The Song Dog (1991) is James McClure’s eighth and last novel in the Kramer and Zondi series of South-African police procedurals, but is in fact conceived of as its prequel, explaining how the white Afrikaner Lieutenant Tromp Kramer and black Bantu detective Michael Zondi first meet and start their efficient collaboration across racial boundaries. Kramer also makes his acquaintance with the Widow Fourie by taking a room in her house, which almost immediately leads to their long-lasting affair. This last novel introduces Kramer when he has just been promoted to lieutenant and transferred to Trekkersburg, the fictional rendering of Johannesburg where all action of the series is to take place. A professional still moving upward in the ranks of the police force, he is ordered to investigate what appears a case of minor importance in a local small farming town involving the deaths of a stalking detective sergeant and the promiscuous young white wife of a forest ranger, both killed by what seems to have been a time bomb. In his effort to solve the case Kramer discovers a whole series of accidental deaths occasioned in too short a time span to make them coincidental, and it is at this stage Kramer starts working with Zondi, who happens to be in the area investigating a black gang rape and murder of four nuns. Eventually, the investigation leads up to a love-sick local police officer, who is gunned down and killed by Zondi, which saves Kramer from imminent death and signs their bonding across Apartheid’s formidable racial barriers.
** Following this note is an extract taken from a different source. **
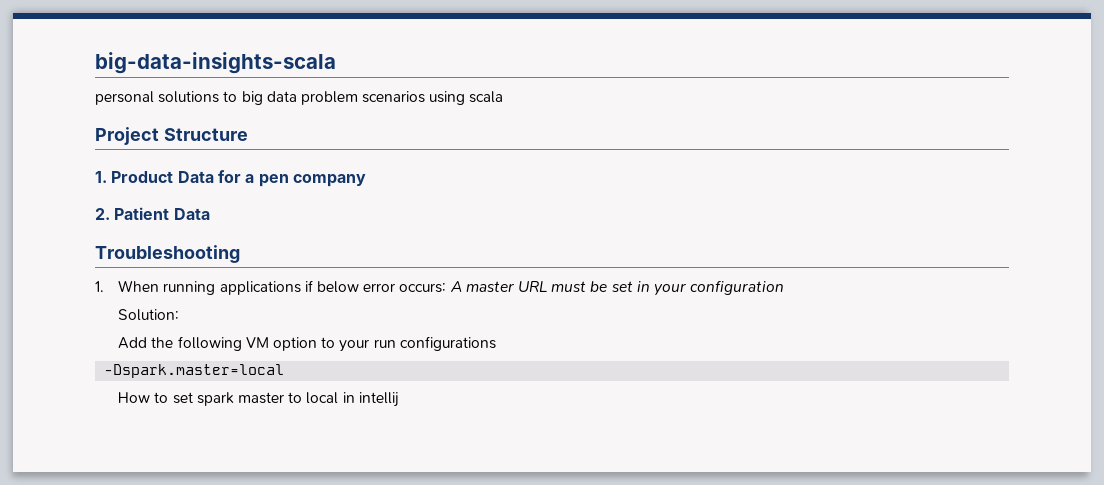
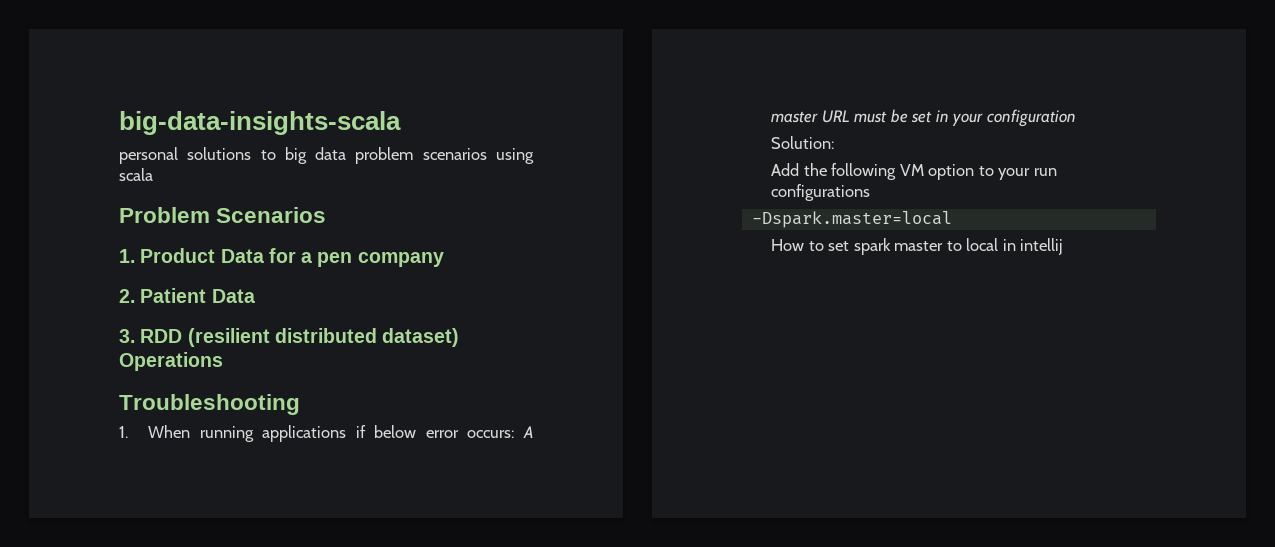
- Project Structure
+ Problem Scenarios
+ 3. RDD (resilient distributed dataset) Operations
The effect of closure to the series is enhanced by the novel’s end, when a Zulu priestess, the ‘Song Dog’, predicts their death in what has become known as necklace murders—the horrible practice of summary execution and torture carried out in black townships by forcing a rubber tire, filled with gasoline, around a victim’s chest and arms, and setting it on fire. The image conjured up in Michael Zondi’s recollection of the priestess’s words is unequivocal: “the Song Dog also warned that one far-off night, Lieutenant, you and me would stand alone together, arm in arm in a black township, wearing red necklaces as bright as petrol flames, on the orders of the self-same – ” (281). Written at the brink of a new era—South Africa did away with Apartheid and chose Nelson Mandela as the first (black) president in democracy in the early 1990s—The Song Dog announces a sense of doom over Kramer and Zondi’s fate that belies and questions the success of their professional relationship, suggesting that McClure is doubtful of South-Africa’s interracial future; yet the author may also suggest that, although long-effective, Kramer and Zondi’s working relationship informed by racial inequality belongs to the past, and new forms of interethnic collaboration should be put into place.
In the early 1970s, James McClure developed one of the most successful detective partnerships in South African crime fiction in a series which features 8 novels written over two decades unveiling to national and international readership the harsh realities of Apartheid—the institutionalised social, political, economic and geographical segregation of ethnic groups according to artificial racial definition. The personal and professional dynamics between the rather blunt but effective Afrikaner Lieutenant Tromp Kramer and the subtle, highly intelligent Zulu detective sergeant Mickey Zondi play out in the limits of the socially admissible under Apartheid, but they are, as investigation after investigation proves, the key to the successful resolution of a wide range of murder cases. As Kramer states in The Caterpillar Cop, “Our job requires us not to make any assumptions based on class, color or religious belief” (1972: 22), thus confirming that, though self-critical, theirs is definitely a male world. The dry humour that permeates their disentangling of all sorts of criminal plots and ploys provides the necessary distance for the reader to recognise the structural ambiguities in McClure’s description of Apartheid, and to wonder to what extent it confirms or subverts racism.